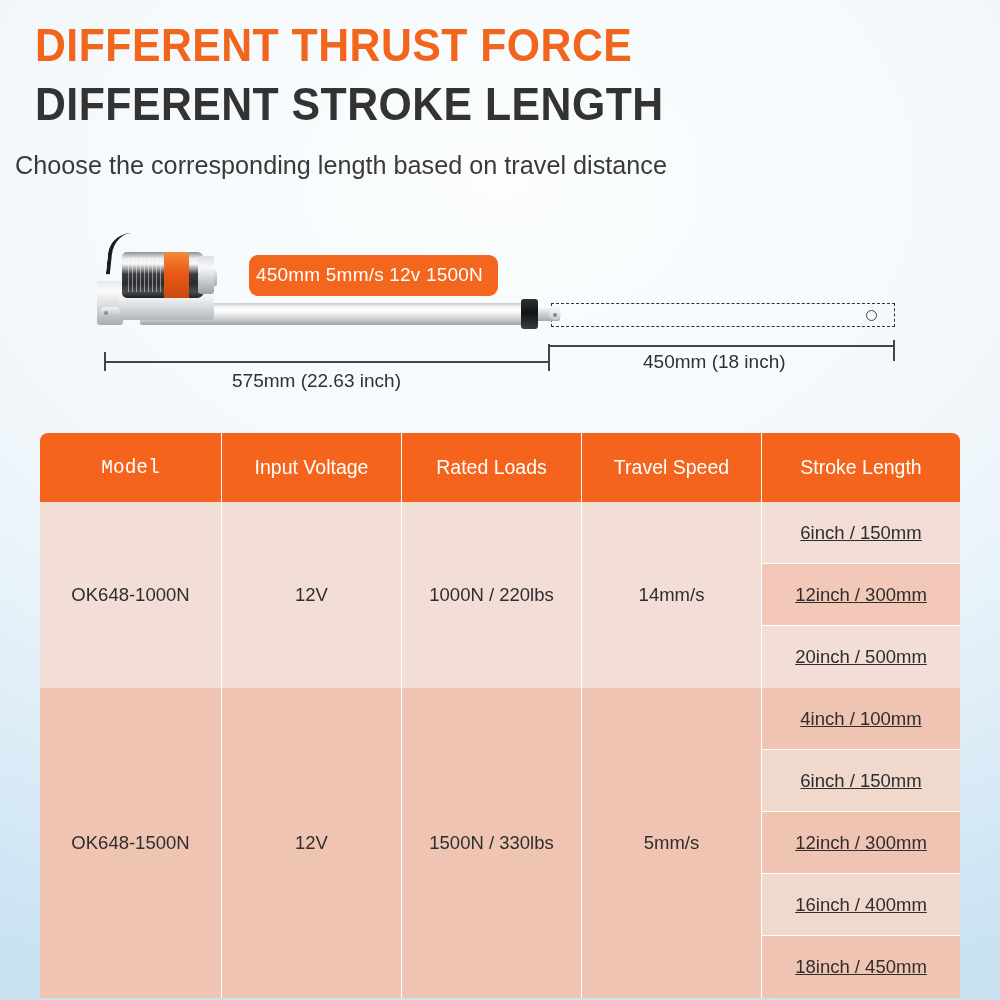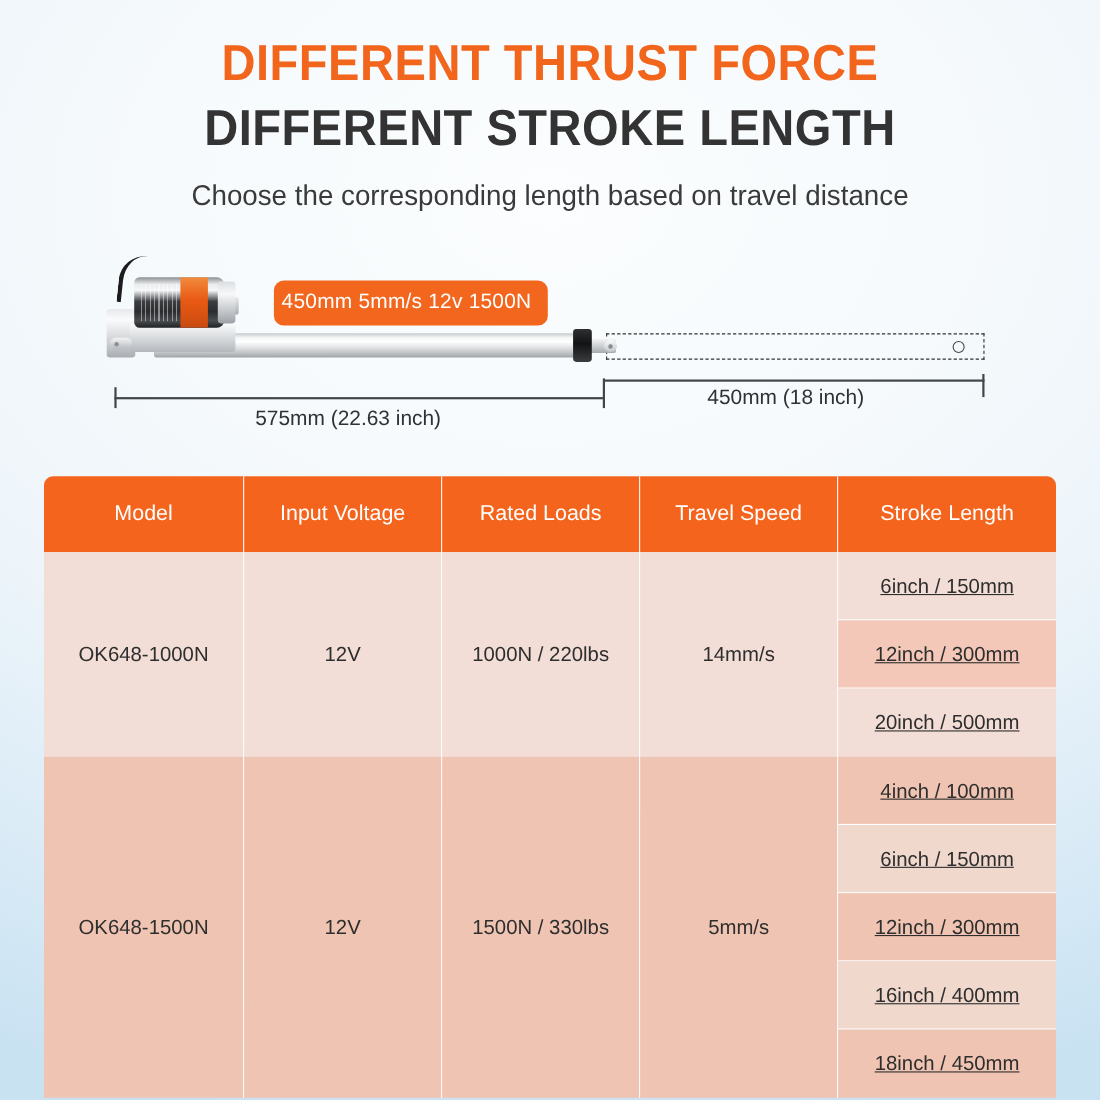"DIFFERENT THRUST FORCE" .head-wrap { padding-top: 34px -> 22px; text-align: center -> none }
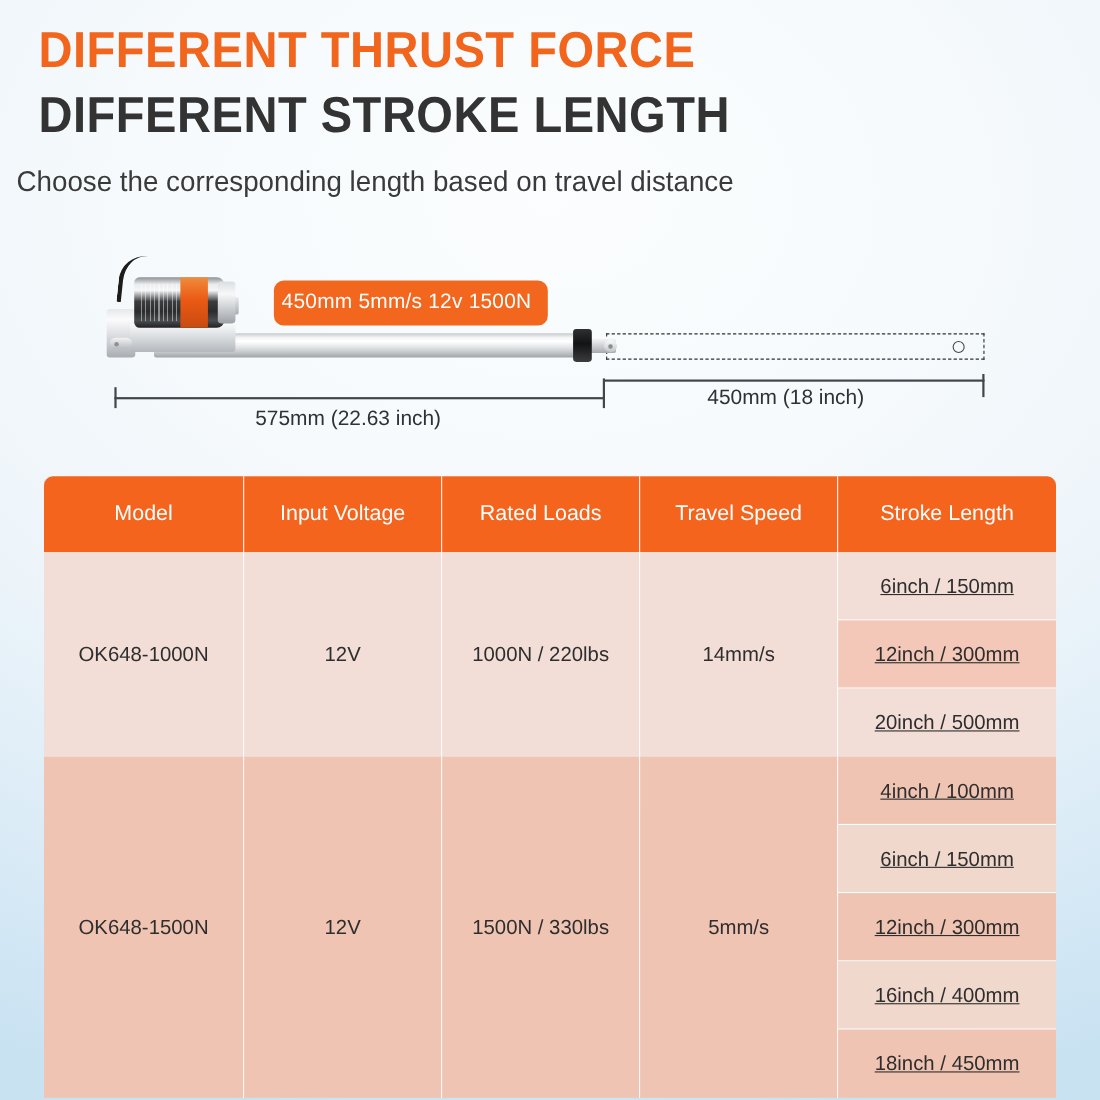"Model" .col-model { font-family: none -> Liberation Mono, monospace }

##########

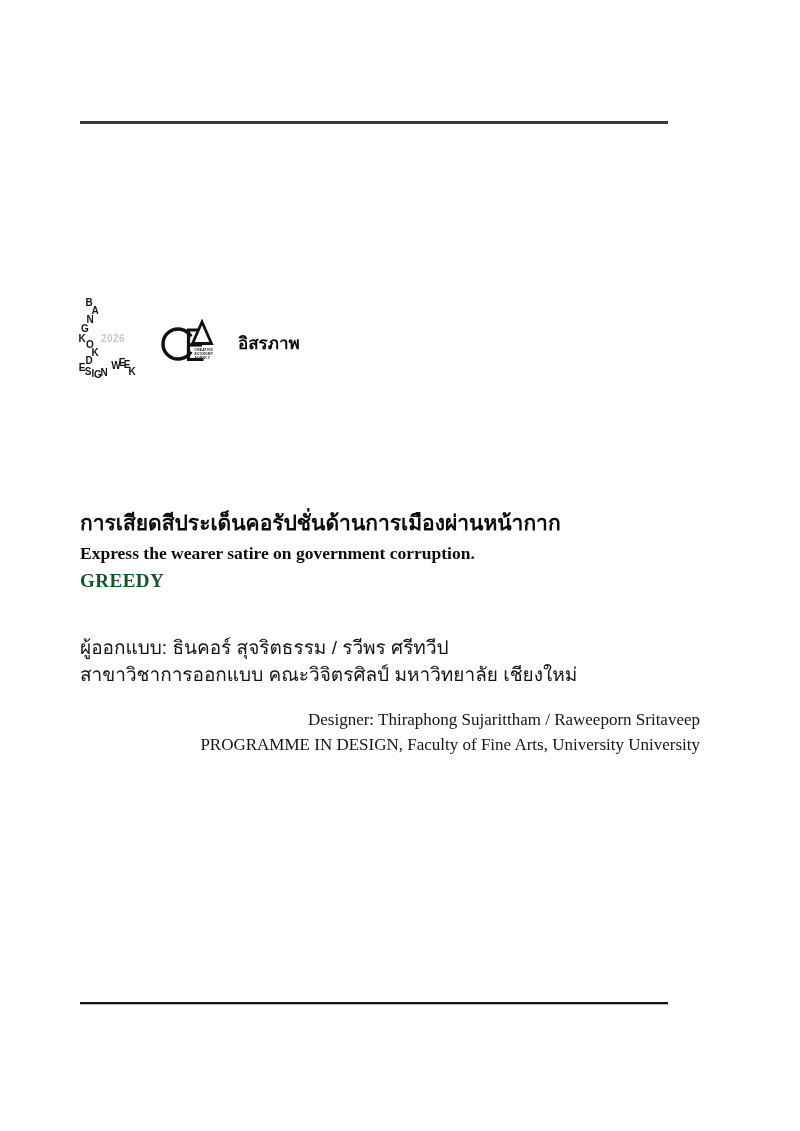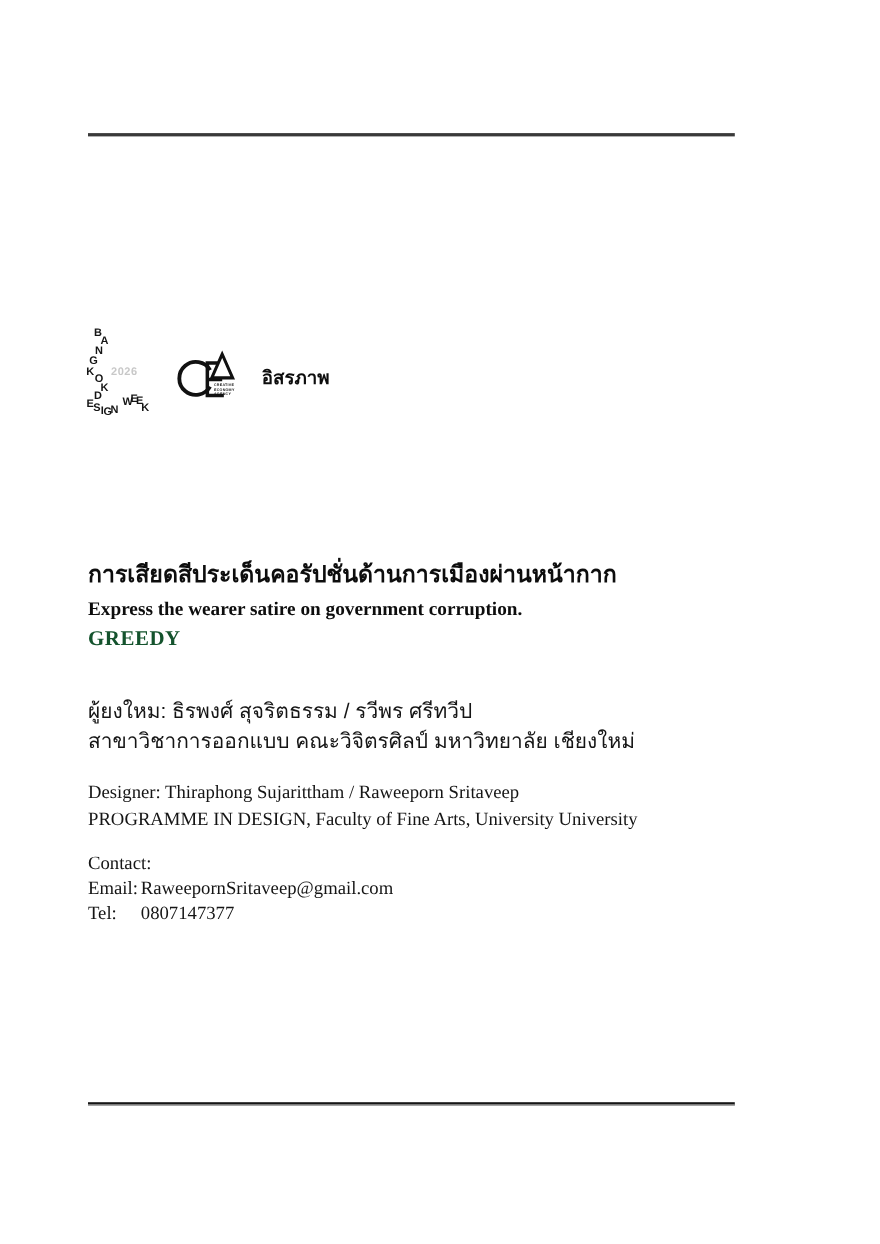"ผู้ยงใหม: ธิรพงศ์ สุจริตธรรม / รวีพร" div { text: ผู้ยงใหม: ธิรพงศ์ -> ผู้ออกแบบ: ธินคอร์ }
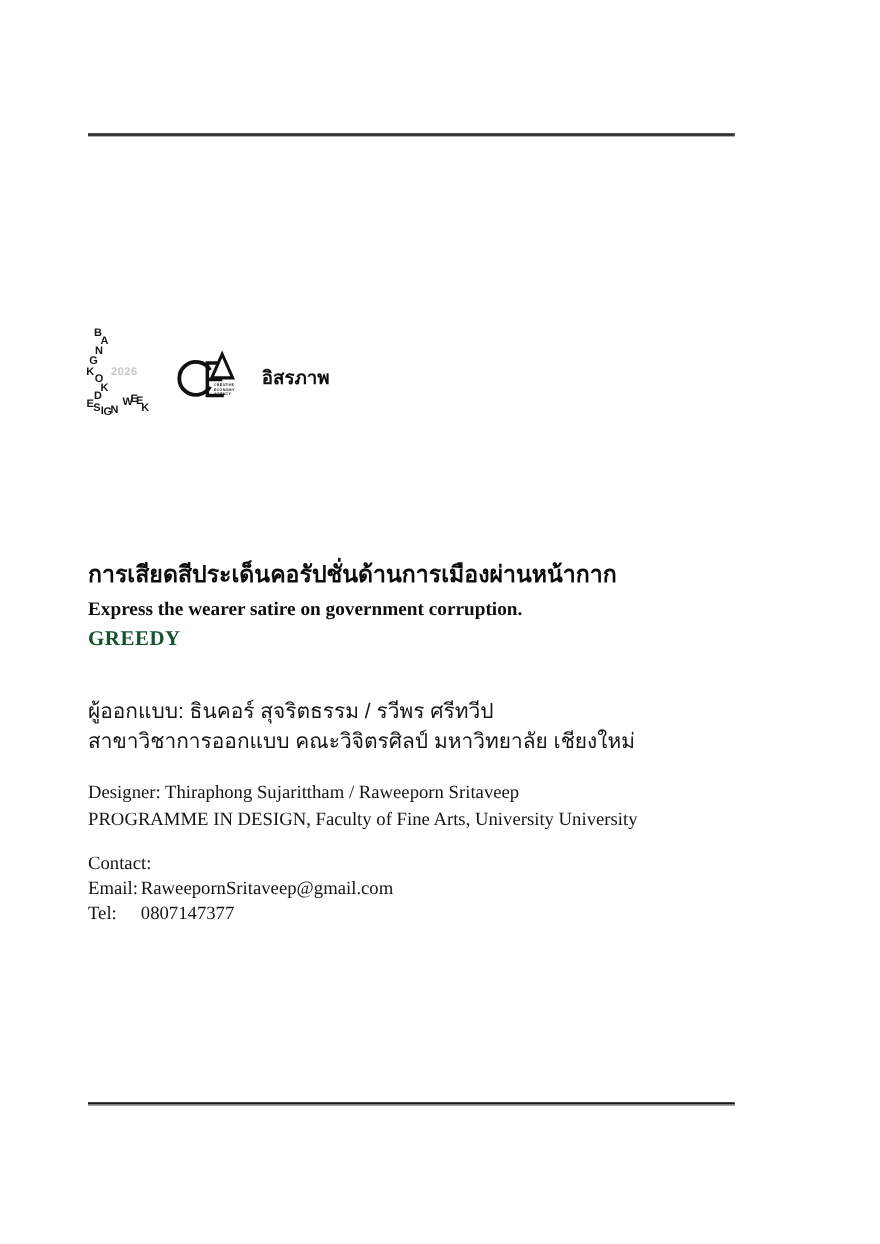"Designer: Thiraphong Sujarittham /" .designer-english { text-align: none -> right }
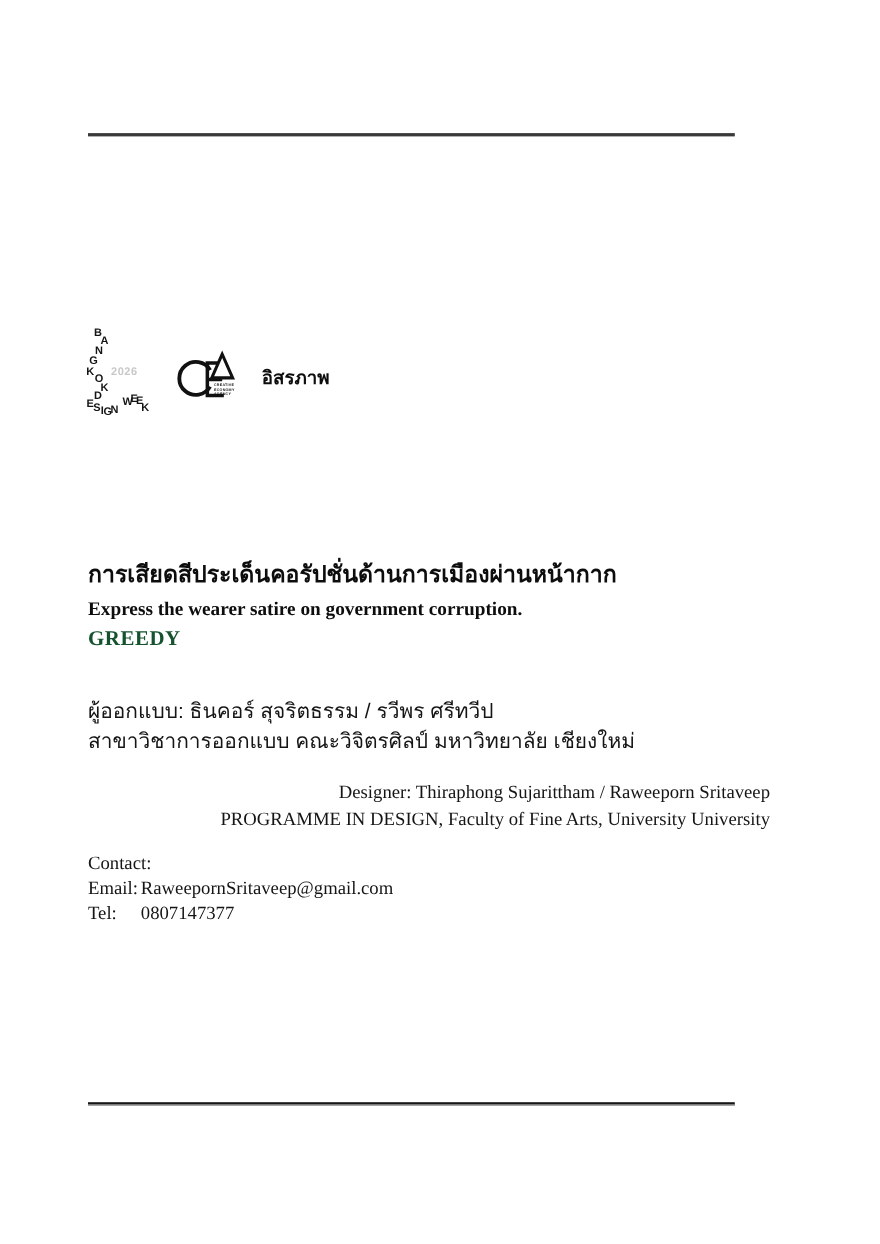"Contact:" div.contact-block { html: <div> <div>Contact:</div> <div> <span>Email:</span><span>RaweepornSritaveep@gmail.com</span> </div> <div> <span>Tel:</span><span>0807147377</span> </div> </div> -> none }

##########

Starting with the line that has "ธิรพงศ์ สุจริตธรรม /" and going on through the line that has "html: <div> <div>Contact:</div>", transcribe the records above exactly, but skip the pictures.

### SOLUTION BELOW
"ผู้ยงใหม: ธิรพงศ์ สุจริตธรรม / รวีพร" div { text: ผู้ยงใหม: ธิรพงศ์ -> ผู้ออกแบบ: ธินคอร์ }
"Designer: Thiraphong Sujarittham /" .designer-english { text-align: none -> right }
"Contact:" div.contact-block { html: <div> <div>Contact:</div> <div> <span>Email:</span><span>RaweepornSritaveep@gmail.com</span> </div> <div> <span>Tel:</span><span>0807147377</span> </div> </div> -> none }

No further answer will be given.